Work instruction => Which lines of the listing hold the string "Associate"? Show each of them.

Given information =>

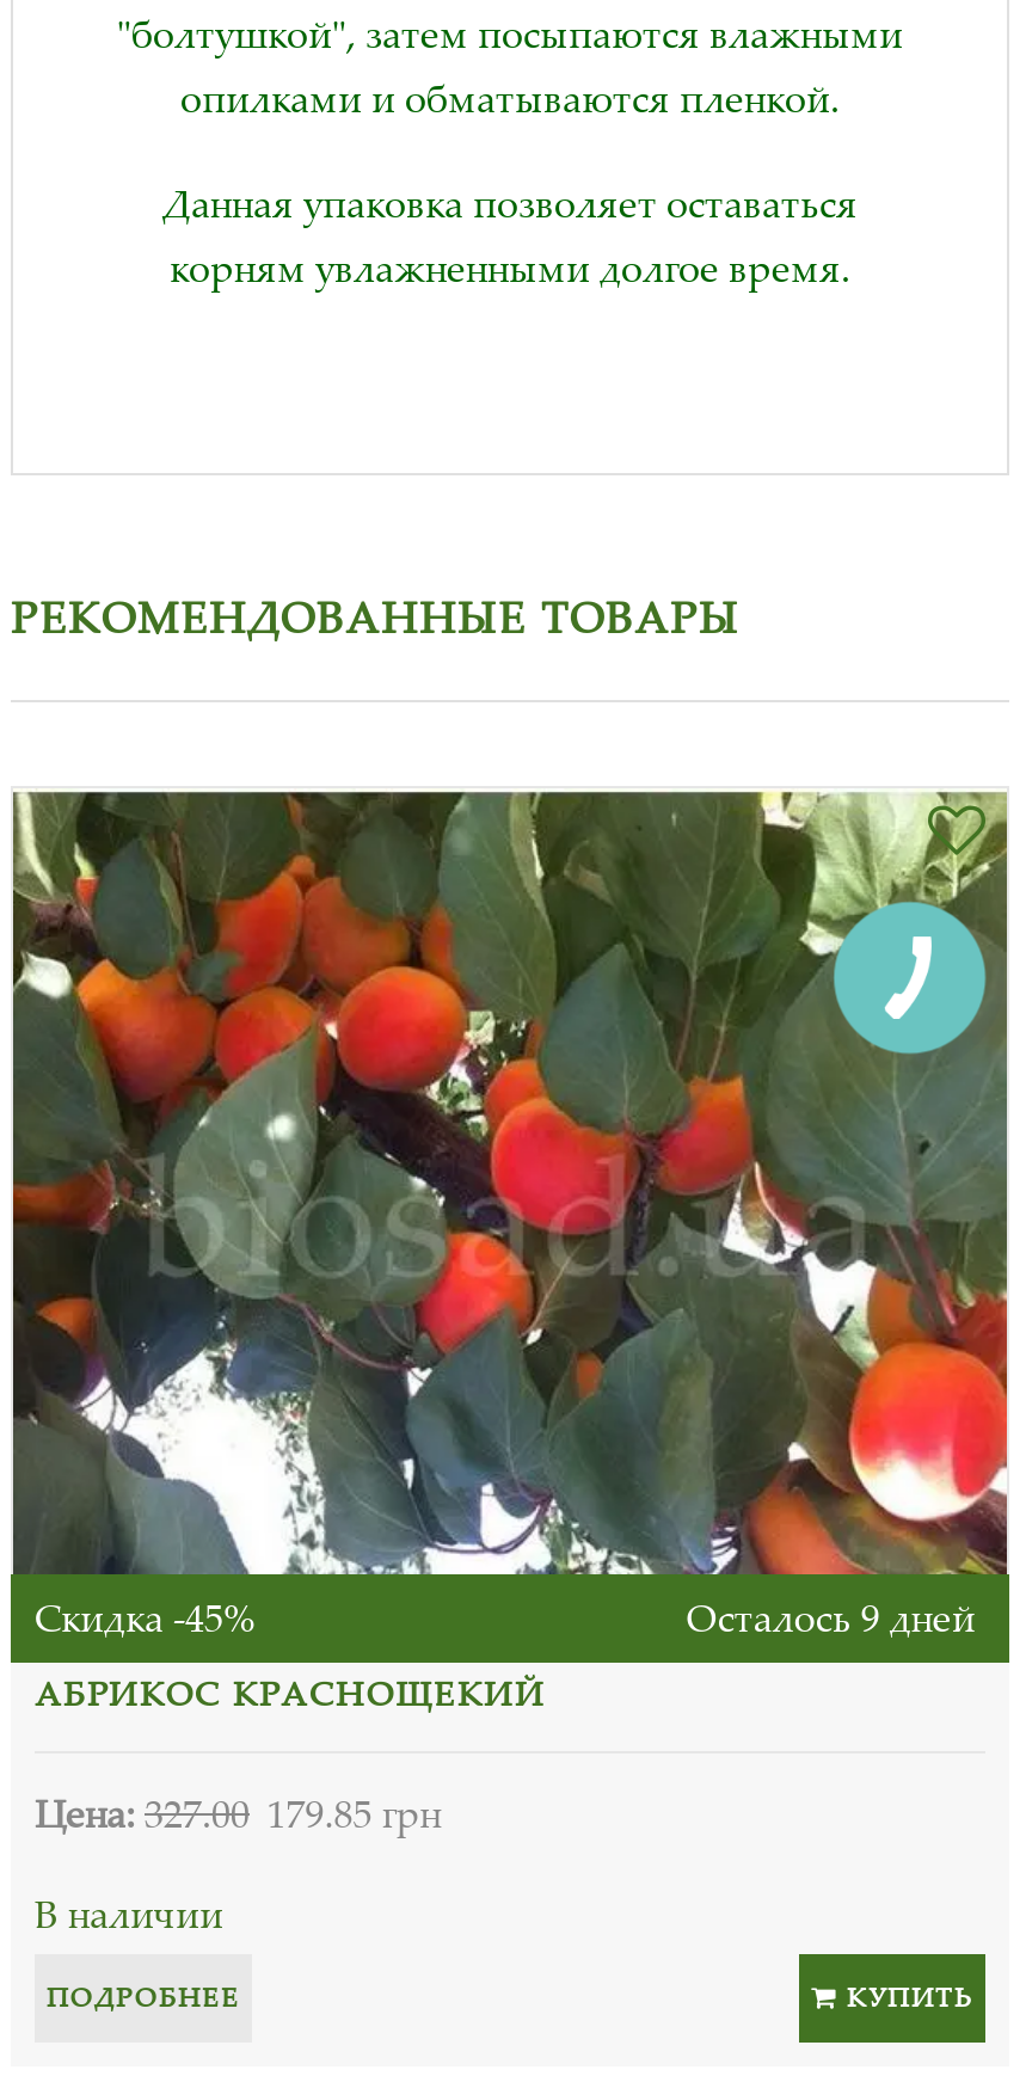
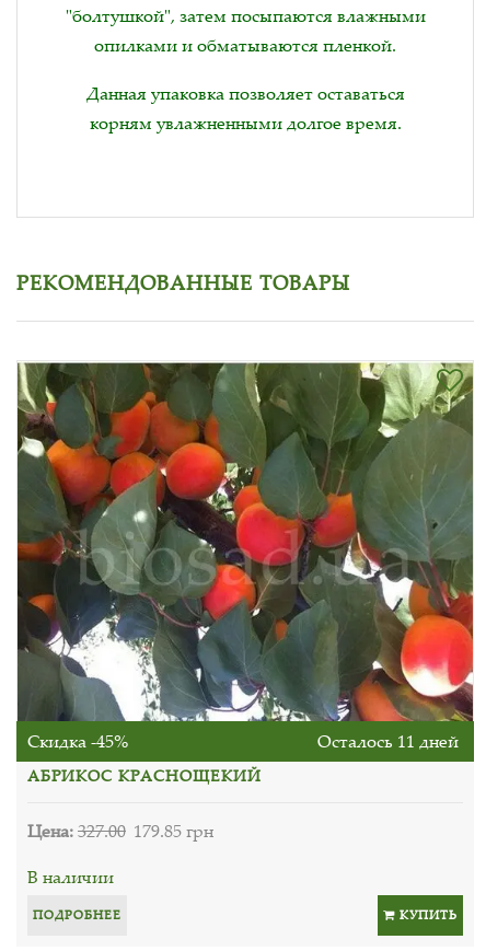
[833,901,988,1056] [image] -> [394,414,463,483] [image]
[686,1592,975,1644] Осталось 9 дней -> [317,729,458,753] Осталось 11 дней

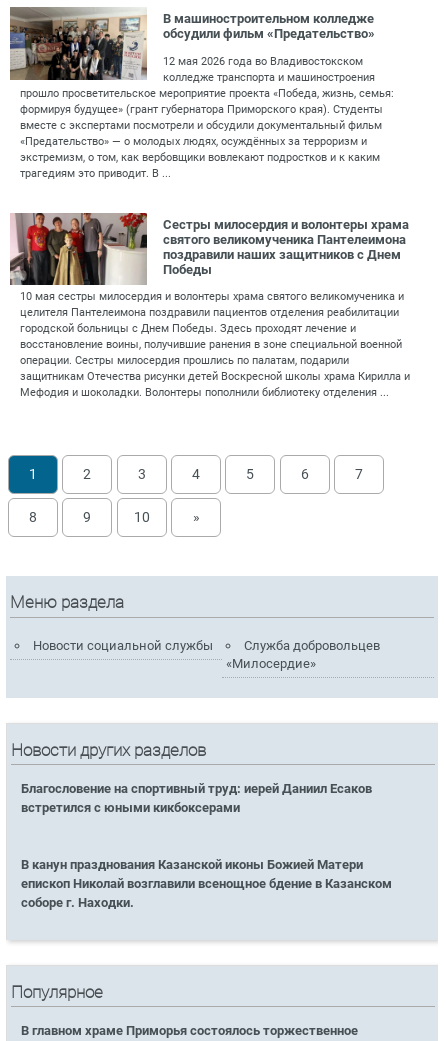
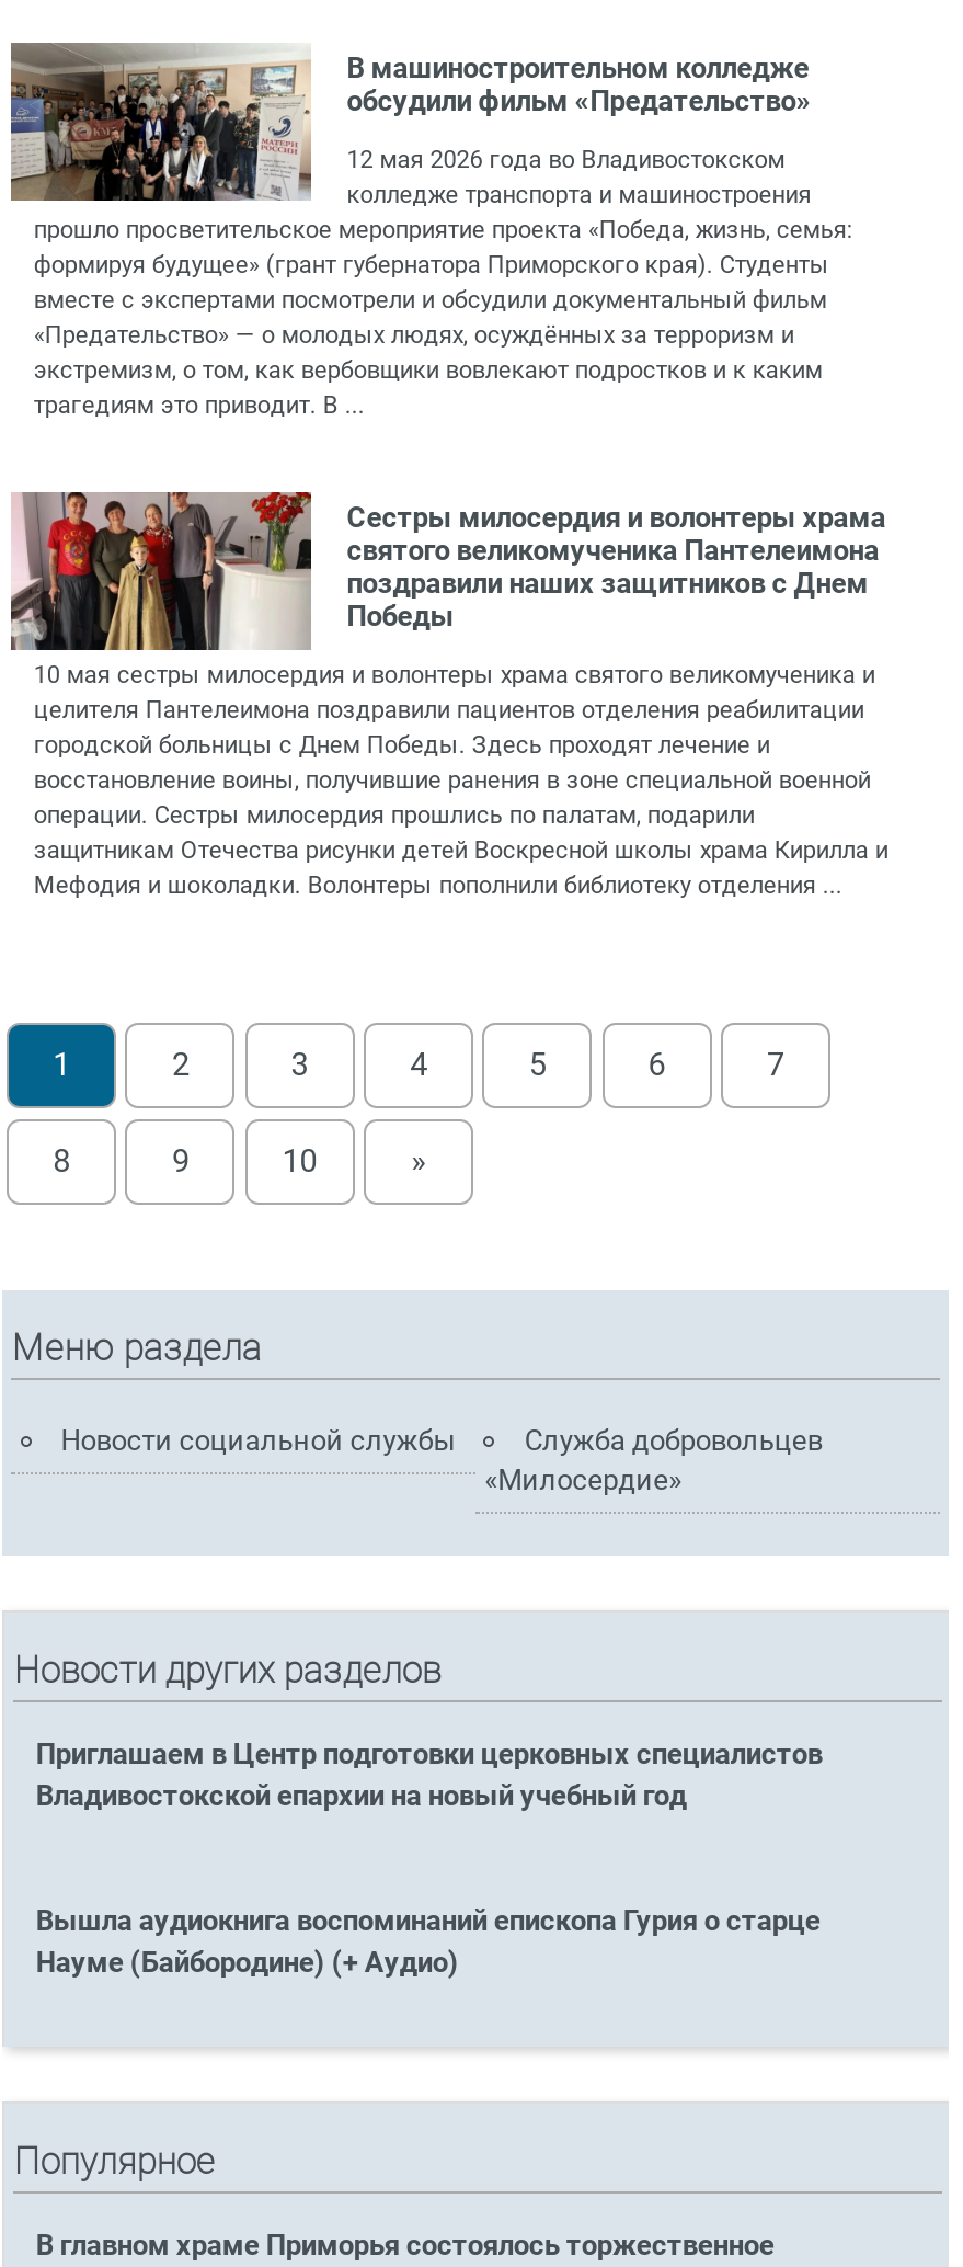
[21,781,372,815] Благословение на спортивный труд: иерей Даниил Есаков | встретился с юными кикбоксерами -> [36,1739,822,1813] Приглашаем в Центр подготовки церковных специалистов | Владивостокской епархии на новый учебный год
[21,857,392,910] В канун празднования Казанской иконы Божией Матери | епископ Николай возглавили всенощное бдение в Казанском | соборе г. Находки. -> [36,1905,820,1980] Вышла аудиокнига воспоминаний епископа Гурия о старце | Науме (Байбородине) (+ Аудио)

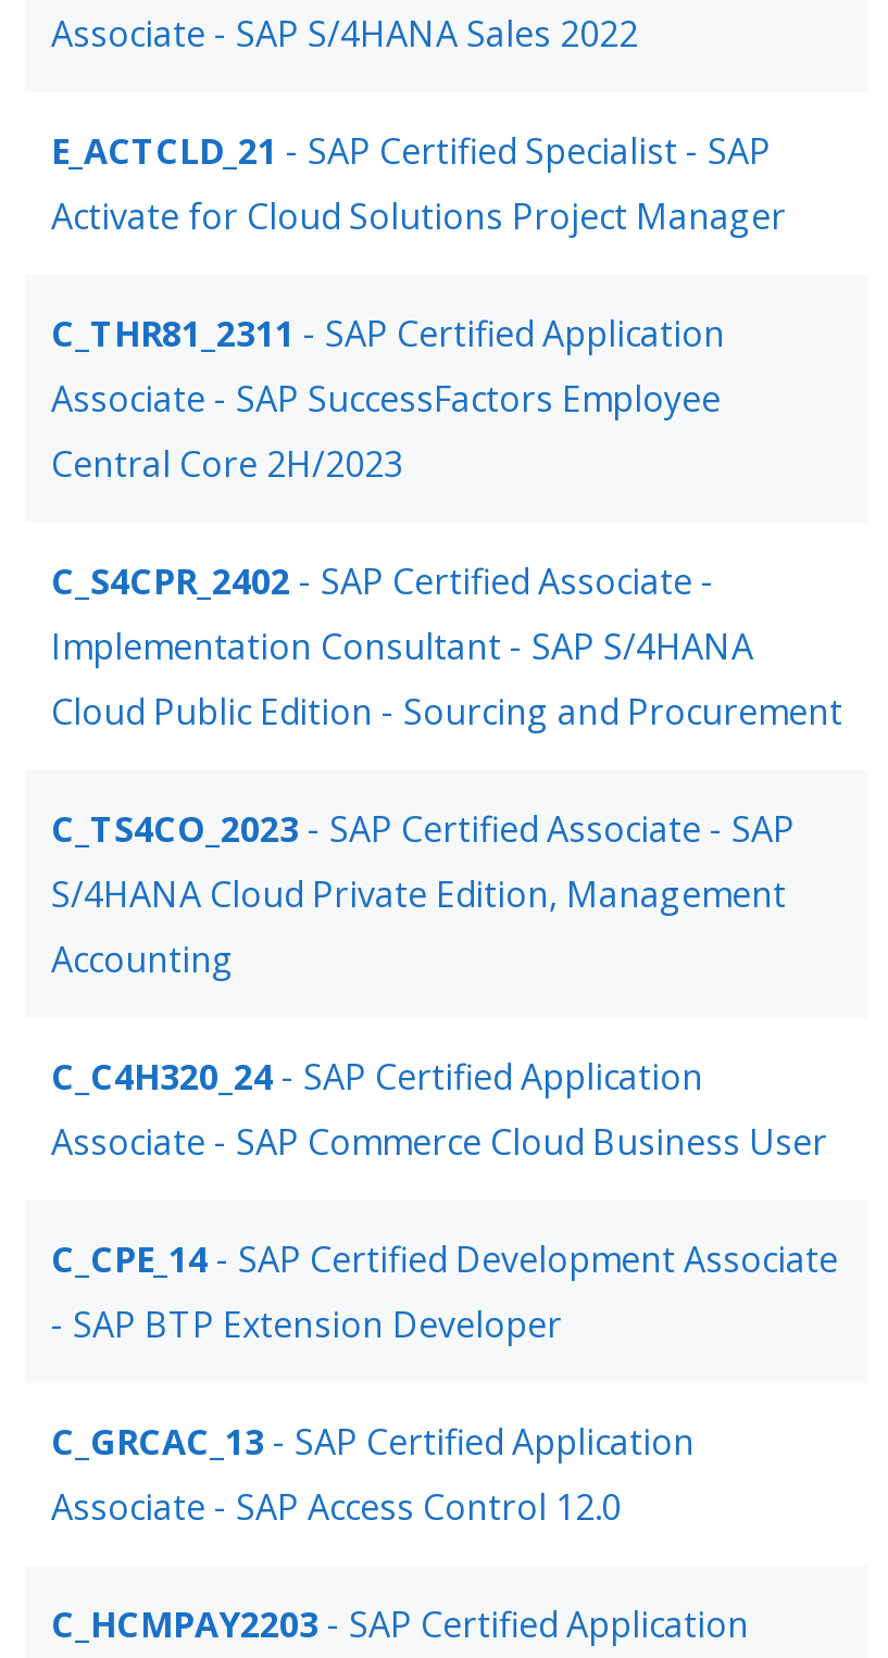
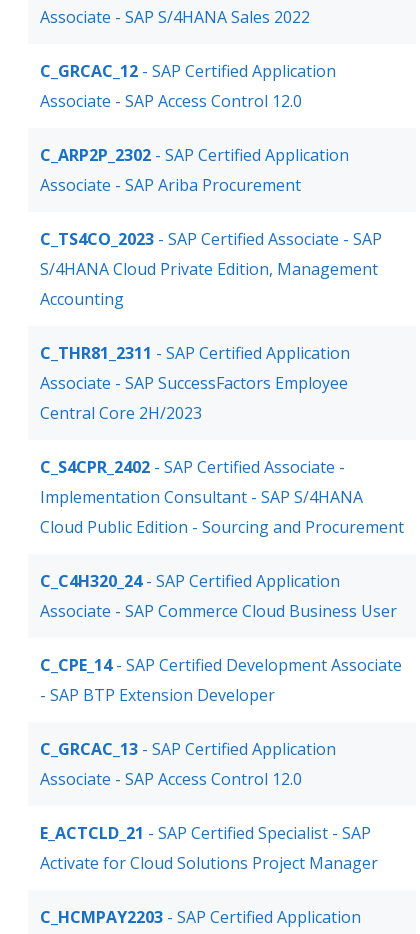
none -> [40,60,349,196] C_GRCAC_12 - SAP Certified Application | Associate - SAP Access Control 12.0 | C_ARP2P_2302 - SAP Certified Application | Associate - SAP Ariba Procurement
moved [51,127,786,240] -> [40,822,378,874]: E_ACTCLD_21 - SAP Certified Specialist - SAP | Activate for Cloud Solutions Project Manager
moved [51,310,842,736] -> [40,342,404,538]: C_THR81_2311 - SAP Certified Application | Associate - SAP SuccessFactors Employee | Central Core 2H/2023 | C_S4CPR_2402 - SAP Certified Associate - | Implementation Consultant - SAP S/4HANA | Cloud Public Edition - Sourcing and Procurement
moved [51,805,795,983] -> [40,228,382,310]: C_TS4CO_2023 - SAP Certified Associate - SAP | S/4HANA Cloud Private Edition, Management | Accounting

Response =>
none -> [40,60,349,196] C_GRCAC_12 - SAP Certified Application | Associate - SAP Access Control 12.0 | C_ARP2P_2302 - SAP Certified Application | Associate - SAP Ariba Procurement
moved [51,310,842,736] -> [40,342,404,538]: C_THR81_2311 - SAP Certified Application | Associate - SAP SuccessFactors Employee | Central Core 2H/2023 | C_S4CPR_2402 - SAP Certified Associate - | Implementation Consultant - SAP S/4HANA | Cloud Public Edition - Sourcing and Procurement
moved [51,805,795,983] -> [40,228,382,310]: C_TS4CO_2023 - SAP Certified Associate - SAP | S/4HANA Cloud Private Edition, Management | Accounting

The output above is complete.